- Born: August 26, 1953
- Died: 2010 (aged 56–57) Pakistan
- Other names: Khadija Abdul Qahaar; Beverly Kennedy; Paul Morris-Read;
- Occupations: media consultant, publisher, website designer
- Known for: A convert to Islam, who traveled to a war zone to support muslim women, where she died in captivity after being kidnapped by jihadists

= Beverly Anne Giesbrecht =

Canadian Islam media consultant

Beverly Anne Giesbrecht (August 26, 1953 – 2010) was a western convert to Islam who created the controversial website Jihad Unspun. Giesbrecht was a media consultant and website designer, prior to her conversion and her creation of Jihad Unspun. She is reported to have become interested in Islam following al Qaeda's attacks on September 11, 2001.

In 2008. she moved to the Afghanistan region, where she continued to operate Jihad Unspun. In spite of being generally sympathetic to the Taliban, she was captured and held for ransom. She sent pleading letters and videos to Canada, warning that her captors would kill her if their ransom demands weren't met.
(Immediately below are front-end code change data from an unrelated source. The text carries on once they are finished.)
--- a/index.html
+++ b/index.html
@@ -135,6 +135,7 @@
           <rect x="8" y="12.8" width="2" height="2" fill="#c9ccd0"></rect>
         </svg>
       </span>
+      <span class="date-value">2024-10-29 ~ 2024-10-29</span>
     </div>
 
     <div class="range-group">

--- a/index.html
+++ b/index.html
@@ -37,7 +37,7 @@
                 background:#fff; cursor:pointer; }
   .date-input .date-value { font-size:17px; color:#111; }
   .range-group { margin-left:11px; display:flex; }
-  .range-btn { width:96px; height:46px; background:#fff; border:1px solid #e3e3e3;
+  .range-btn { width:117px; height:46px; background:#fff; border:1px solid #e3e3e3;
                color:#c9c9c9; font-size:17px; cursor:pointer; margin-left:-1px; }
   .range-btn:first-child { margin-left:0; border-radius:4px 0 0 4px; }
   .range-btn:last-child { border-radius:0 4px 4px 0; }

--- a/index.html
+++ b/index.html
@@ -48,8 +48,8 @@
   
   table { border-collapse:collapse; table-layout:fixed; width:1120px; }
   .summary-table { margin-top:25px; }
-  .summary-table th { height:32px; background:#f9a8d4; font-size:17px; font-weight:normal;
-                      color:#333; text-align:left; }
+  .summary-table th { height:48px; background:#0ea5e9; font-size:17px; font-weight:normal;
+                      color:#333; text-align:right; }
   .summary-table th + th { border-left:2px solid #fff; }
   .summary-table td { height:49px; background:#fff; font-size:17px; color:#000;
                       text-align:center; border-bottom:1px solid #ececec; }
She died of hepatitis after years of captivity.

Giesbrecht was kidnapped in October 2008. On November 3, 2008, CBC News reported that her most recent online video contained an appeal for donations to leave the region; as the war had become more active, and she felt it was no longer safe for her to stay there.
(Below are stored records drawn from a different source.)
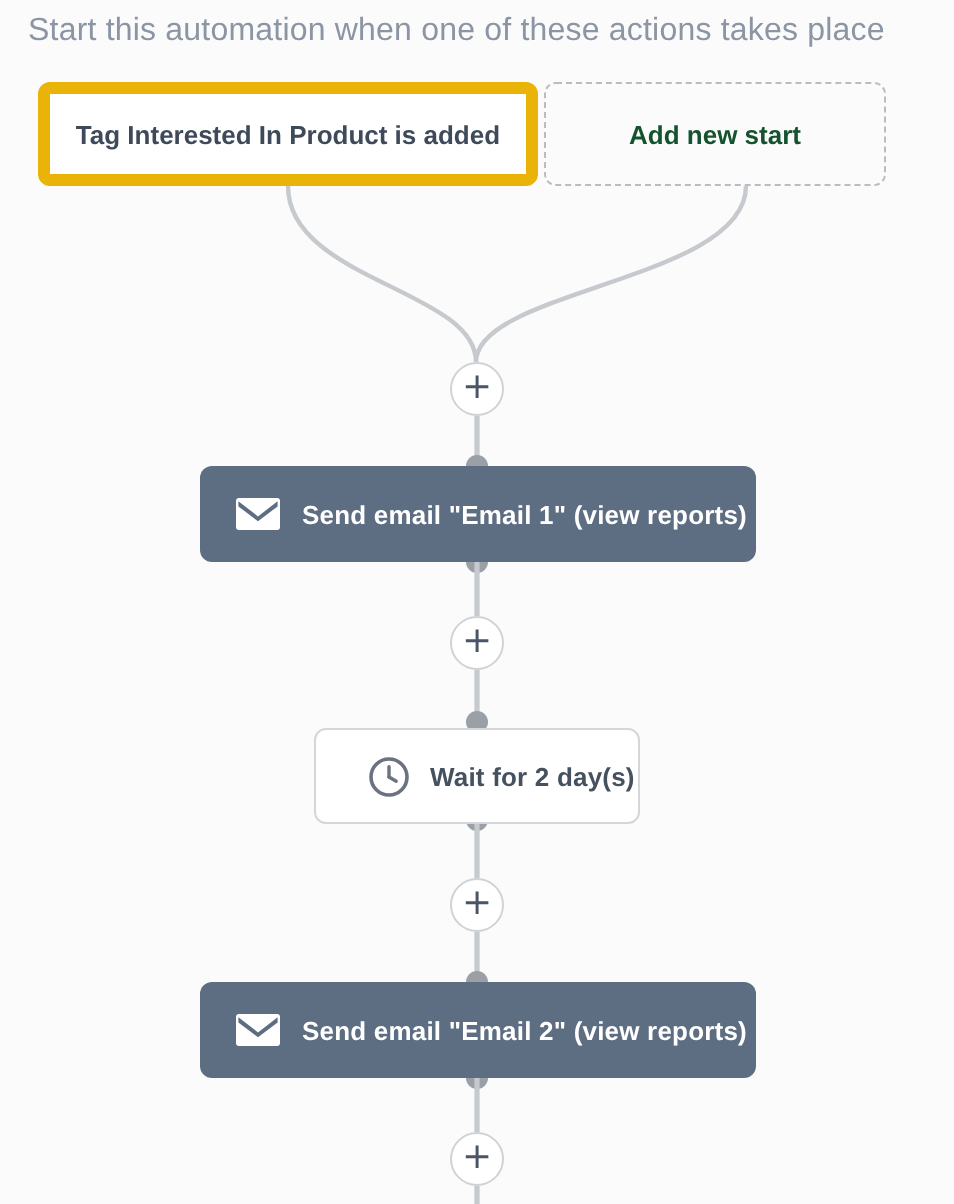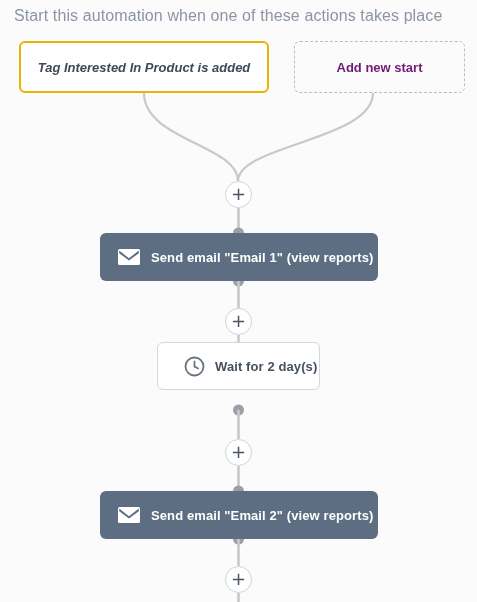--- a/index.html
+++ b/index.html
@@ -65,8 +65,7 @@
     width: 250px;
     height: 52px;
     background: #ffffff;
-    border: 2px solid #eab308;
-    font-style: italic;
+    border: 6px solid #eab308;
   }
   .start-card.dashed {
     left: 294px;

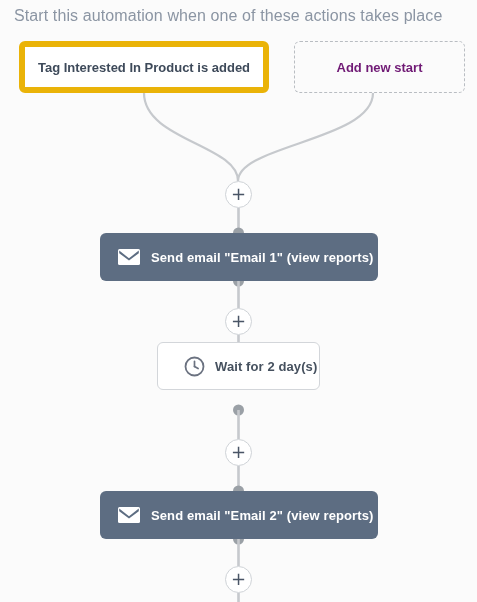--- a/index.html
+++ b/index.html
@@ -68,13 +68,13 @@
     border: 6px solid #eab308;
   }
   .start-card.dashed {
-    left: 294px;
+    left: 272px;
     top: 41px;
     width: 171px;
     height: 52px;
     background: transparent;
     border: 1px dashed #b9bdc2;
-    color: #701a75;
+    color: #14532d;
   }
 
   

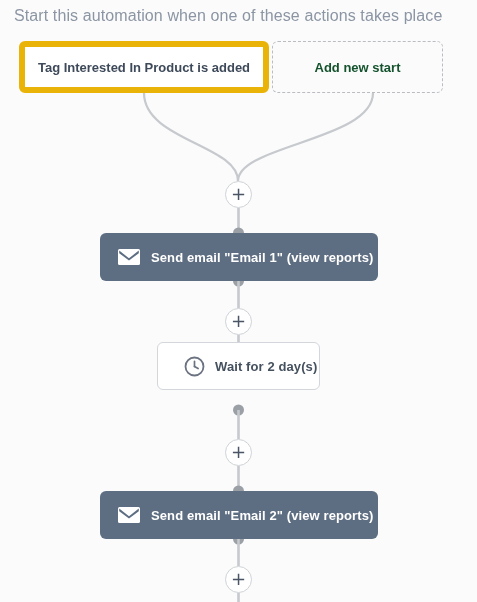--- a/index.html
+++ b/index.html
@@ -114,7 +114,7 @@
 
   
   #node-email-1 { top: 233px; }
-  #node-wait-1  { top: 342px; padding-left: 26px; }
+  #node-wait-1  { top: 364px; padding-left: 26px; }
   #node-email-2 { top: 491px; }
Her friend, Glen Cooper, was the primary contact when she was in captivity. The Globe and Mail reported in March 2011 that after months of no contact, following months of declining health, he accepted that she had died in captivity.
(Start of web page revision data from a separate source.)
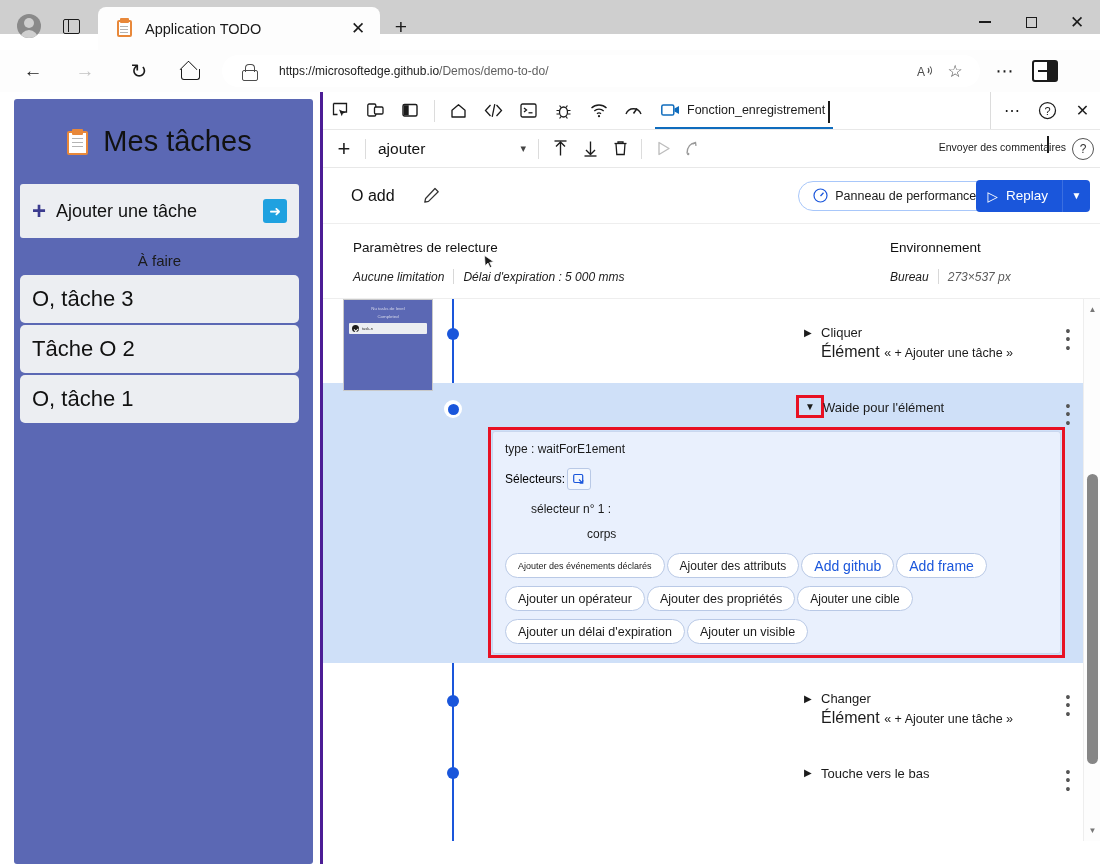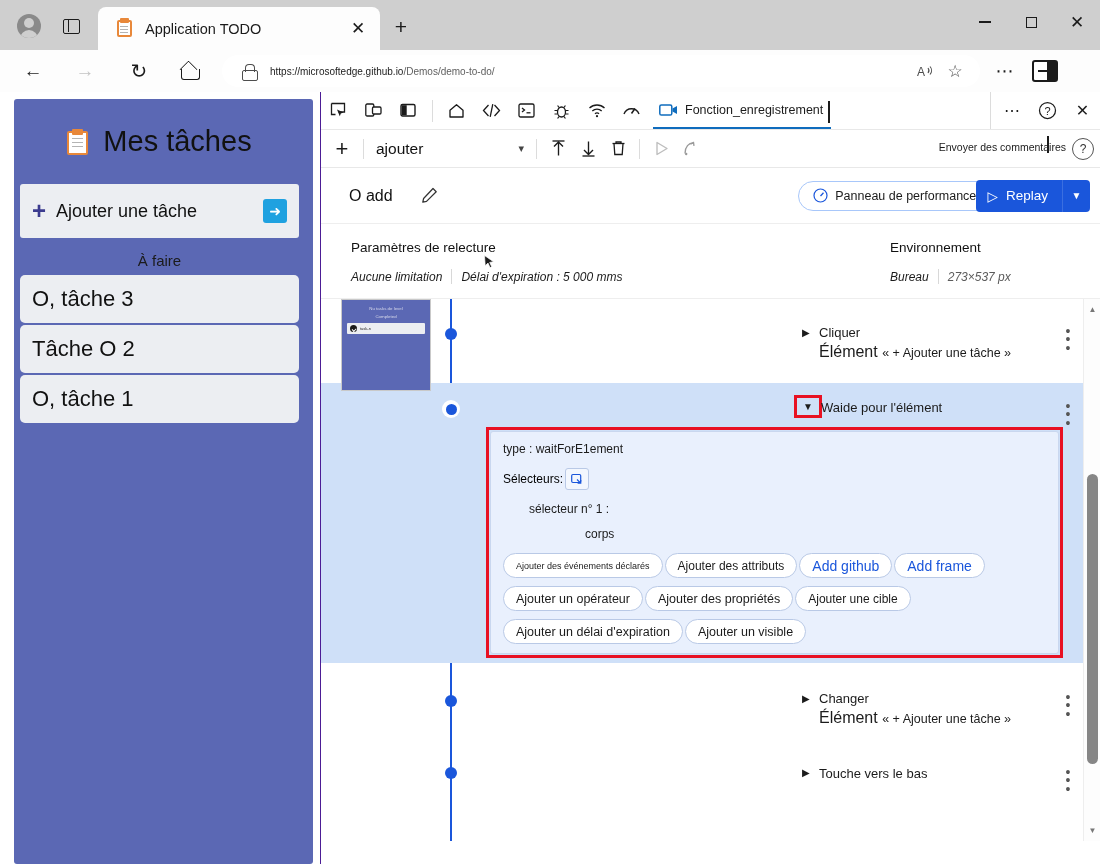--- a/index.html
+++ b/index.html
@@ -13,7 +13,7 @@
 
   
   .tabstrip {
-    position:absolute; left:0; top:0; width:1100px; height:50px;
+    position:absolute; left:0; top:0; width:1100px; height:34px;
     background:#cfcfcf;
   }
   .profile-btn{

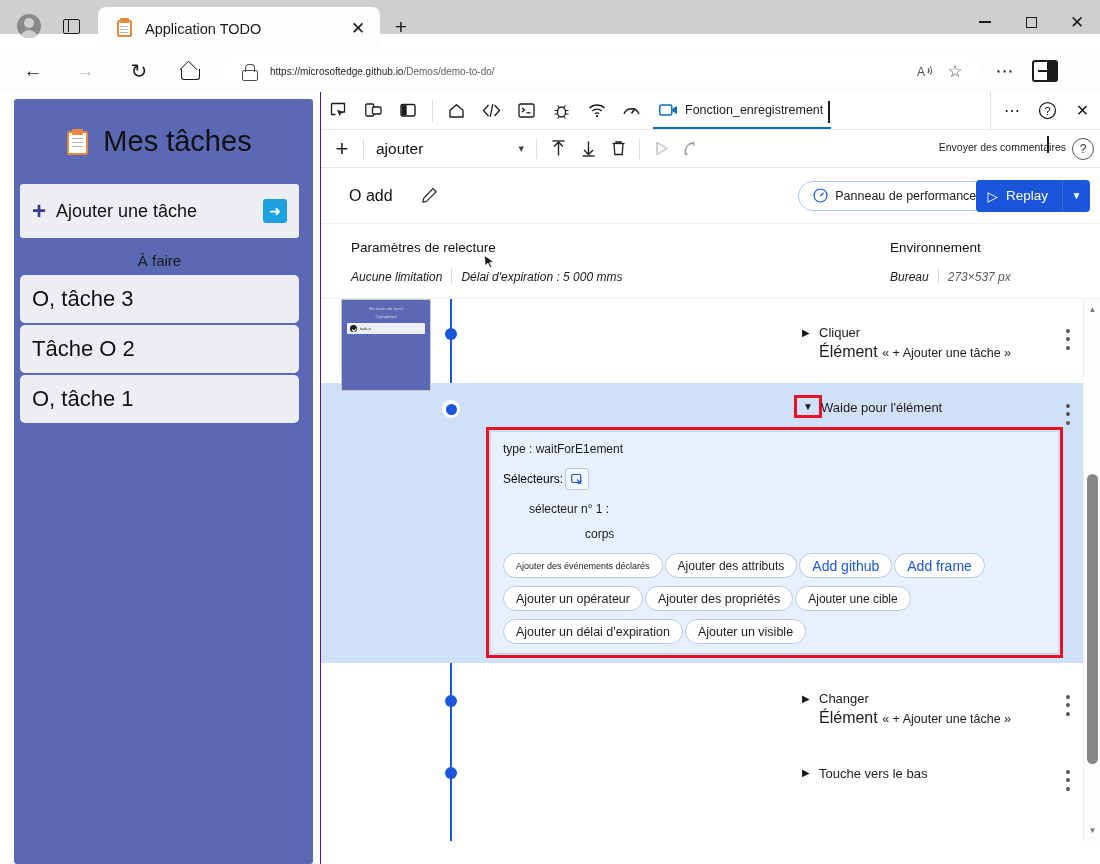--- a/index.html
+++ b/index.html
@@ -73,7 +73,7 @@
   .lock{width:14px;height:15px;margin-left:20px;margin-right:14px;position:relative;flex:none;}
   .lock::before{content:"";position:absolute;left:0;top:6px;width:14px;height:9px;border:1.5px solid #4d4d4d;border-radius:2px;}
   .lock::after{content:"";position:absolute;left:3.2px;top:0.5px;width:7.5px;height:7px;border:1.5px solid #4d4d4d;border-bottom:none;border-radius:4px 4px 0 0;}
-  .urltext{font-size:10px;color:#5f5f5f;white-space:nowrap;}
+  .urltext{font-size:12px;color:#5f5f5f;white-space:nowrap;margin-left:9px;}
   .urltext b{color:#1b1b1b;font-weight:400;}
   .ub-ico{width:30px;height:30px;display:flex;align-items:center;justify-content:center;color:#4d4d4d;font-size:15px;}
   .ub-ico.read{margin-left:auto;}

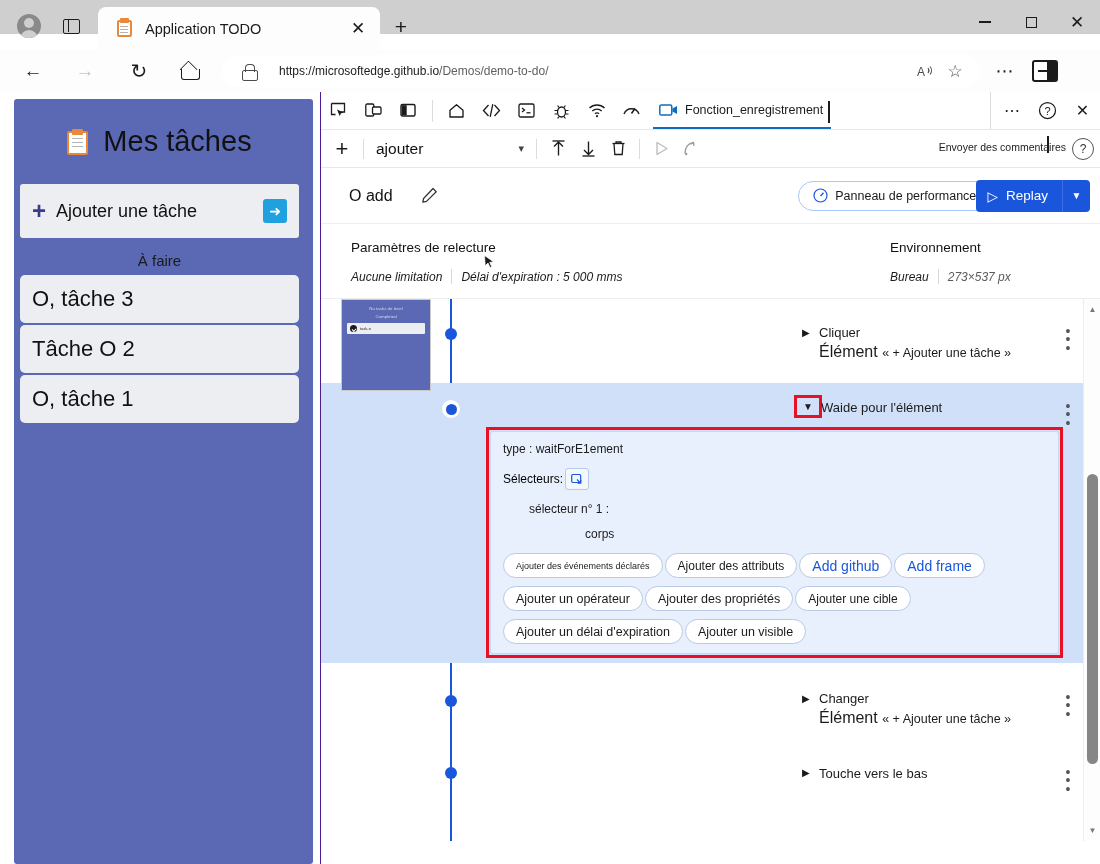--- a/index.html
+++ b/index.html
@@ -115,7 +115,7 @@
   
   .devtools{
     position:absolute;left:320px;top:92px;width:780px;height:772px;background:#fff;
-    border-left:1px solid #4c1d95;
+    border-left:3px solid #4c1d95;
   }
   .dt-topbar{
     height:38px;display:flex;align-items:center;border-bottom:1px solid #e8e8e8;position:relative;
In 2012, two years after her death, CBC News quoted RCMP Commissioner Bob Paulson's first comments on the case. Curt Petrovich, the journalist who questioned Paulson, recorded him stating "there was some ambiguity as to whether the kidnap was a legitimate kidnap or not".

In 2016, an episode of CBC News's series Firsthand recounted her story.
Although some sources speculated that she was not a sincere convert to Islam, and that her website was a false flag operation, the CBC's interviews with her friends in Canada portrayed her as sincere and motivated by humanitarian motives.